REQUIREMENT - Look through the lines below and extract any with the word "conductor".

***** RECORDS FOR THE EXERCISE *****

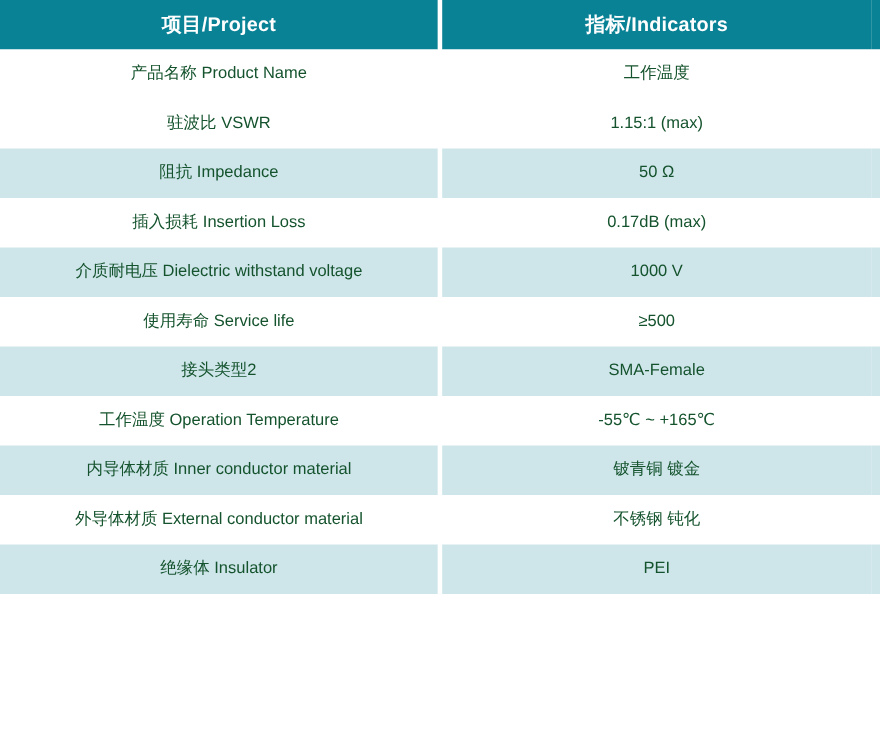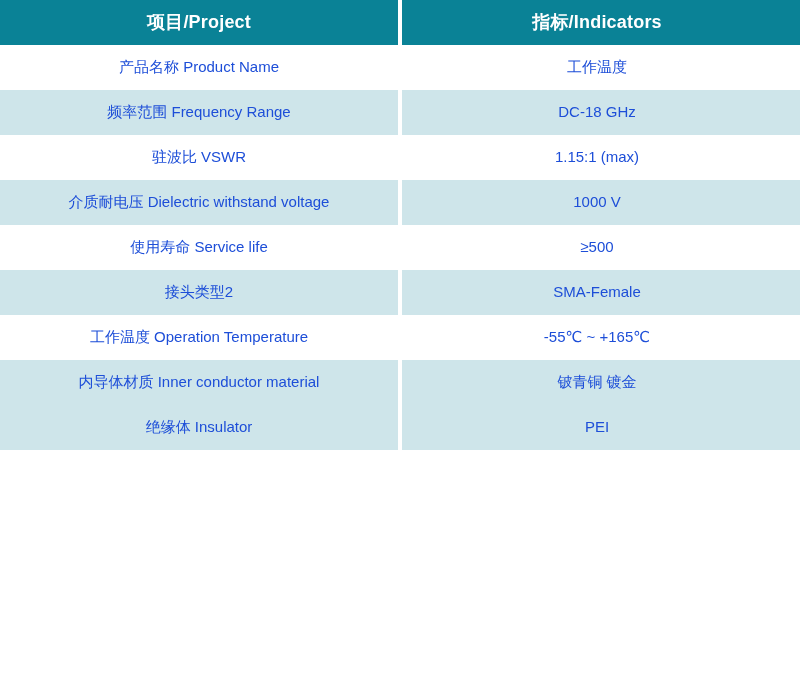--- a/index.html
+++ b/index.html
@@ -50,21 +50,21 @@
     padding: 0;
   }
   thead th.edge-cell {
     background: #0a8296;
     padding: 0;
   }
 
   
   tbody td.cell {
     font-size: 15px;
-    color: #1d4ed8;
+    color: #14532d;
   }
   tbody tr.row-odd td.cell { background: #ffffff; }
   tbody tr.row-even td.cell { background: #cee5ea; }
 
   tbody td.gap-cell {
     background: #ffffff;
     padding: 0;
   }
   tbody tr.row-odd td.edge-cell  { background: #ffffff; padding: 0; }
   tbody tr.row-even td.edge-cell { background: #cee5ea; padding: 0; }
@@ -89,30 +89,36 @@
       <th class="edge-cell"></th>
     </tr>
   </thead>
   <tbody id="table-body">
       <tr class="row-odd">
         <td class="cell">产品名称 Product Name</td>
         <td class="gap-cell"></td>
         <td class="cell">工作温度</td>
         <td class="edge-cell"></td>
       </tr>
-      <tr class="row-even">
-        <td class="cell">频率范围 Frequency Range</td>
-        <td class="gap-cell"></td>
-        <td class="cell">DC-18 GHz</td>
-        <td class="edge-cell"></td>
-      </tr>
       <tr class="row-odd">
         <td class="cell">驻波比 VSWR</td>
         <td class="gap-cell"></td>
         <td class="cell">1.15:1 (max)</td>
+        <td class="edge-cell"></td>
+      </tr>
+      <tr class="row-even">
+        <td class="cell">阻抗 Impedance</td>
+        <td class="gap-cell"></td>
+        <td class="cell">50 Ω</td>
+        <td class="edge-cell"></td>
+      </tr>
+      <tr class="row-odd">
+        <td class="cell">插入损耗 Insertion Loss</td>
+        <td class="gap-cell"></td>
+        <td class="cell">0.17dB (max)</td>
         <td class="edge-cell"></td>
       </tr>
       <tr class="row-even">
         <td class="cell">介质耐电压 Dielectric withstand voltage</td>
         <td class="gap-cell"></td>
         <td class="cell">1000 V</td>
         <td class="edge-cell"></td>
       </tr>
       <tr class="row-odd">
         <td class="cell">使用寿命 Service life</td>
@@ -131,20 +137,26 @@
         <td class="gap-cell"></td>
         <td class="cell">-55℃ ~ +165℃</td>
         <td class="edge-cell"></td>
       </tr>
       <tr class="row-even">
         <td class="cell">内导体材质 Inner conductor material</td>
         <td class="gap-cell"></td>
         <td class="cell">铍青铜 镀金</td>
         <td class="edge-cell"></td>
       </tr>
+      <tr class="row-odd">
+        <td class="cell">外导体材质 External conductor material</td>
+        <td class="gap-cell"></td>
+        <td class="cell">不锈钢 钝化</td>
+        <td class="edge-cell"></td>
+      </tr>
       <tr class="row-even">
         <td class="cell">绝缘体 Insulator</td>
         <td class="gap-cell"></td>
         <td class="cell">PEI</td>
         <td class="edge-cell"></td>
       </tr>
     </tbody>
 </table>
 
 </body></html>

*****

THE ANSWER -
         <td class="cell">内导体材质 Inner conductor material</td>
+        <td class="cell">外导体材质 External conductor material</td>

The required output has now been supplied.